Son continued to turn to Miyakawa in making key decisions, including the purchase of the Japanese unit of British telecom company Vodafone for 2 trillion yen ($9.27 billion at current exchange rates) in 2006 to break into the mobile phone market and the group's move into the U.S.
As Z Holdings, a SoftBank Corp. unit that controls Yahoo Japan, merged with messaging app Line, Miyakawa joined the management team that oversaw the social networking service which became the company's priority for expansion beyond its core telecom business.
But Miyakawa faced a pile of problems. The mobile phone business found itself exposed to increasing price-cutting competition because of Rakuten's entry and the government's call to lower charges.
In the domestic social networking services market, a wave of new companies are threatening the decadelong dominance of Line. For example, Clubhouse, an American audio-based social networking service, is showing signs of making a big splash in Silicon Valley.
SoftBank Group itself is facing a pivotal point. While Alibaba Group, which has developed into an investment company, remains the biggest asset of SoftBank Group, the Chinese e-commerce giant is facing growing tensions with Beijing.
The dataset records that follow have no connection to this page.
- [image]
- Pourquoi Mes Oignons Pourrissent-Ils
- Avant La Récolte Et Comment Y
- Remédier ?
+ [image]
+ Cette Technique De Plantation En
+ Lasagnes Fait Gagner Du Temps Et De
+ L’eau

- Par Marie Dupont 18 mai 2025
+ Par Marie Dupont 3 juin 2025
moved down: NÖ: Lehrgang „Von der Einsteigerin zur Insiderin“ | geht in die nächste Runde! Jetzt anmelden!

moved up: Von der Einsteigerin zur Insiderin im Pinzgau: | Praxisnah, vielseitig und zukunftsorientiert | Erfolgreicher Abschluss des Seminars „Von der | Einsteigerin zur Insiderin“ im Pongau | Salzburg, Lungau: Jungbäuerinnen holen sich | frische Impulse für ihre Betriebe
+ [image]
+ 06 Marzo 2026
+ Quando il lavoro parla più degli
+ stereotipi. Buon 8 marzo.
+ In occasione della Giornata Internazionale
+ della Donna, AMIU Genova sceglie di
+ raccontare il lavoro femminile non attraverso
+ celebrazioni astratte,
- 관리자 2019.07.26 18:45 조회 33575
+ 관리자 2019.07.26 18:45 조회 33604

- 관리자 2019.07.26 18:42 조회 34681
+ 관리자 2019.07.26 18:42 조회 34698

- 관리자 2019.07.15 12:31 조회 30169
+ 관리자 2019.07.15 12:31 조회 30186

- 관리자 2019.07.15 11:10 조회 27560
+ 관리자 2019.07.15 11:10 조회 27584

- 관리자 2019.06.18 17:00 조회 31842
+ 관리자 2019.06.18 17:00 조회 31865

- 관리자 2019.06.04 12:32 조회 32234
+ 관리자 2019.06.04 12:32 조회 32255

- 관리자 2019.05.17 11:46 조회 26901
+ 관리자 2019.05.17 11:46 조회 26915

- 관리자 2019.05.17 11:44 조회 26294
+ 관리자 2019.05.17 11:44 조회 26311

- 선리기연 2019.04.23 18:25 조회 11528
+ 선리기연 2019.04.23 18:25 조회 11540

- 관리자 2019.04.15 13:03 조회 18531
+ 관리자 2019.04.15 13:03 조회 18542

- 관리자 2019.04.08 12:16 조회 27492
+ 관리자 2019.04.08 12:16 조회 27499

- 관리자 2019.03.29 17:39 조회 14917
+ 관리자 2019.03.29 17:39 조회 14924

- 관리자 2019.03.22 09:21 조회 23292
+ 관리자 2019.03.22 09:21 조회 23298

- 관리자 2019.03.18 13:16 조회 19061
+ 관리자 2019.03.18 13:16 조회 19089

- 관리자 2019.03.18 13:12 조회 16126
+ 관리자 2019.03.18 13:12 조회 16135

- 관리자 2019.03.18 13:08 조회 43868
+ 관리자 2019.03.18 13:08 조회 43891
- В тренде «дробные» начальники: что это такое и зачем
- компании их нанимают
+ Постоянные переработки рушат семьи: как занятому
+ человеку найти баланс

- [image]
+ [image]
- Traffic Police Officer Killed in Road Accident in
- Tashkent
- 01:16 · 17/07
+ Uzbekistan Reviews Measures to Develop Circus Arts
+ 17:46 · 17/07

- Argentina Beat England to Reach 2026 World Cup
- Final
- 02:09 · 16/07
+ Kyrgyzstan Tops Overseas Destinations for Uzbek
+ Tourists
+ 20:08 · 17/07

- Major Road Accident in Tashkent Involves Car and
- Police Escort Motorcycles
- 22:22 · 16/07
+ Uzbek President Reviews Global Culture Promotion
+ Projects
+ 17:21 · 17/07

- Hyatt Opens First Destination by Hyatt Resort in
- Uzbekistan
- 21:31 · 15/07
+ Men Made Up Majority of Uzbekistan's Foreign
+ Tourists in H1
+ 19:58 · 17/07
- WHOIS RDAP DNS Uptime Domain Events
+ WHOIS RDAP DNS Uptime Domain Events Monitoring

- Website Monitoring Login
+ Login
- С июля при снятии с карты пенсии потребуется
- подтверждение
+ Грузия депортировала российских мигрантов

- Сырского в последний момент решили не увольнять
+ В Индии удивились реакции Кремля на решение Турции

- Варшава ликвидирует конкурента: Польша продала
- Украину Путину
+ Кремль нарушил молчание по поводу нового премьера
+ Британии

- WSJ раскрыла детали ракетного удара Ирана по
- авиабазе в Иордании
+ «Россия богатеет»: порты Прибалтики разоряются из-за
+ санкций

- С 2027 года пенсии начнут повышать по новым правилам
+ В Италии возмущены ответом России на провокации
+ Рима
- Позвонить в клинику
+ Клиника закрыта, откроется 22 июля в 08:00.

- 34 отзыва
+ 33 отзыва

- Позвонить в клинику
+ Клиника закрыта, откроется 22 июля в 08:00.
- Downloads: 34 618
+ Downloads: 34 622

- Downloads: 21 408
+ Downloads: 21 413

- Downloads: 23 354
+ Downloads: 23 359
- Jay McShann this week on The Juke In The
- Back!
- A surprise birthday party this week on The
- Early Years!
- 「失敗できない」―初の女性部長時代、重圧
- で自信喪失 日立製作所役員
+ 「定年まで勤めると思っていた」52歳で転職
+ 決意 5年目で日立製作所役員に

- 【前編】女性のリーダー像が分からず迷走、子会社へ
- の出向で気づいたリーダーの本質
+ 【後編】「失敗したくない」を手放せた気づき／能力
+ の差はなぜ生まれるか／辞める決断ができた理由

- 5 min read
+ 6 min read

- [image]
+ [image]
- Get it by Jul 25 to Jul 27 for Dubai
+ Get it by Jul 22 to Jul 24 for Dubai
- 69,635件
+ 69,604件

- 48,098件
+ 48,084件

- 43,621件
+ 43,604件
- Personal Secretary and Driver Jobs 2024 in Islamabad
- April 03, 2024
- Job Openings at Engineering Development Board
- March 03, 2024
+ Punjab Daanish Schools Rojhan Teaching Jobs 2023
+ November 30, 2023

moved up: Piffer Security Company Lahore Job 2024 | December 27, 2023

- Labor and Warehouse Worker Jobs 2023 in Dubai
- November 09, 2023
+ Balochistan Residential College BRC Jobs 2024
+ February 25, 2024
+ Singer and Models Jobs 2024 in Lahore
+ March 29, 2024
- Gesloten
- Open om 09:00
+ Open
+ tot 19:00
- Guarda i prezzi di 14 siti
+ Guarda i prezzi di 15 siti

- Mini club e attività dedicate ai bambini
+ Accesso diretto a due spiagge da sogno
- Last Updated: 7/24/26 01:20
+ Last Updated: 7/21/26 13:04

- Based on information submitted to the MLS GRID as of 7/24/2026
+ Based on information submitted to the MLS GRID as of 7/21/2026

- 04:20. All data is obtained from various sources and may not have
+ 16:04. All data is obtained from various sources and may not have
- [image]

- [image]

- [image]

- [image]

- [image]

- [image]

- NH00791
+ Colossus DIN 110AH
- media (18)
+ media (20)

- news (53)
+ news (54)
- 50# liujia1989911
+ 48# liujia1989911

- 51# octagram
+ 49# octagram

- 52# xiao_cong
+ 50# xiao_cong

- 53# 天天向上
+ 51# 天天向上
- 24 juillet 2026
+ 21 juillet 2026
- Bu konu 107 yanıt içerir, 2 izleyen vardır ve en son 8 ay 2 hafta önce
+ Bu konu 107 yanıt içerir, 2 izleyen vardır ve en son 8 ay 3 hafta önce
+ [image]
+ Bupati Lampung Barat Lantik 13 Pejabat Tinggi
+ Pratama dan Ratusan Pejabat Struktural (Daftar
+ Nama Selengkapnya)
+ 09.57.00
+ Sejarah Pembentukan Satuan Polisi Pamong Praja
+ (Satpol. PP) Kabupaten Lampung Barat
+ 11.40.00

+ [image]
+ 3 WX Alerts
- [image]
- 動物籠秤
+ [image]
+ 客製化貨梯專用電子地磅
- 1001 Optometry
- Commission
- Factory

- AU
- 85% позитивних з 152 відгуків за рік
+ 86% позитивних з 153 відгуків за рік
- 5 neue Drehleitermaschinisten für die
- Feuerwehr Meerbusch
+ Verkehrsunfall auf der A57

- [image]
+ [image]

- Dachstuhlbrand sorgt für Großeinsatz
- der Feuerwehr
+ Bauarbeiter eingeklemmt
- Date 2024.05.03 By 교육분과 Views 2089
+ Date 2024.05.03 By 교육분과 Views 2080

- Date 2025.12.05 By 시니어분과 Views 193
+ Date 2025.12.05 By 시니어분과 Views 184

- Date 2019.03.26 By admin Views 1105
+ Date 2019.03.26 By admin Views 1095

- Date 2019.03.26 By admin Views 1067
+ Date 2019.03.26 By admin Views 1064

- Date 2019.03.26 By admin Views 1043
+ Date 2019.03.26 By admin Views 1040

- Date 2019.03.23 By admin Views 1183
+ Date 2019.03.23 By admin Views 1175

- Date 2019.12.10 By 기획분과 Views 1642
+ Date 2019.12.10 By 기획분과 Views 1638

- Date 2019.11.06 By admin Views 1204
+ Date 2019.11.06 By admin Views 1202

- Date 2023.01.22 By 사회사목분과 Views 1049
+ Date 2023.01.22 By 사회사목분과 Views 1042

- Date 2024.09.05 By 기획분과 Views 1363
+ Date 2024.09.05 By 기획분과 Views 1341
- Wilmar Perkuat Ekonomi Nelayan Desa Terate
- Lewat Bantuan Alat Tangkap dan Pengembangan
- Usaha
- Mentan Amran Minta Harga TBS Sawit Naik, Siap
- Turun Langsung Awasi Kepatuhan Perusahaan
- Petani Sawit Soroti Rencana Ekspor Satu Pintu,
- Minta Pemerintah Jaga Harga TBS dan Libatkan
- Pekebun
Alibaba's stock price has seesawed since the end of last year as a result.
The typically bullish Son is now selling assets instead, to build a cashpile in anticipation that the COVID-19 pandemic will drag on. His plan to launch a second huge investment fund remains up in the air.
Son described surviving the broadband battle with NTT as akin to "barely avoiding a fall from a cliff by clinging on with two fingers." Since then, he has faced many more do-or-die battles with Miyakawa by his side.
Now, the man who escaped monkhood will be tested further in this unprecedented time for businesses.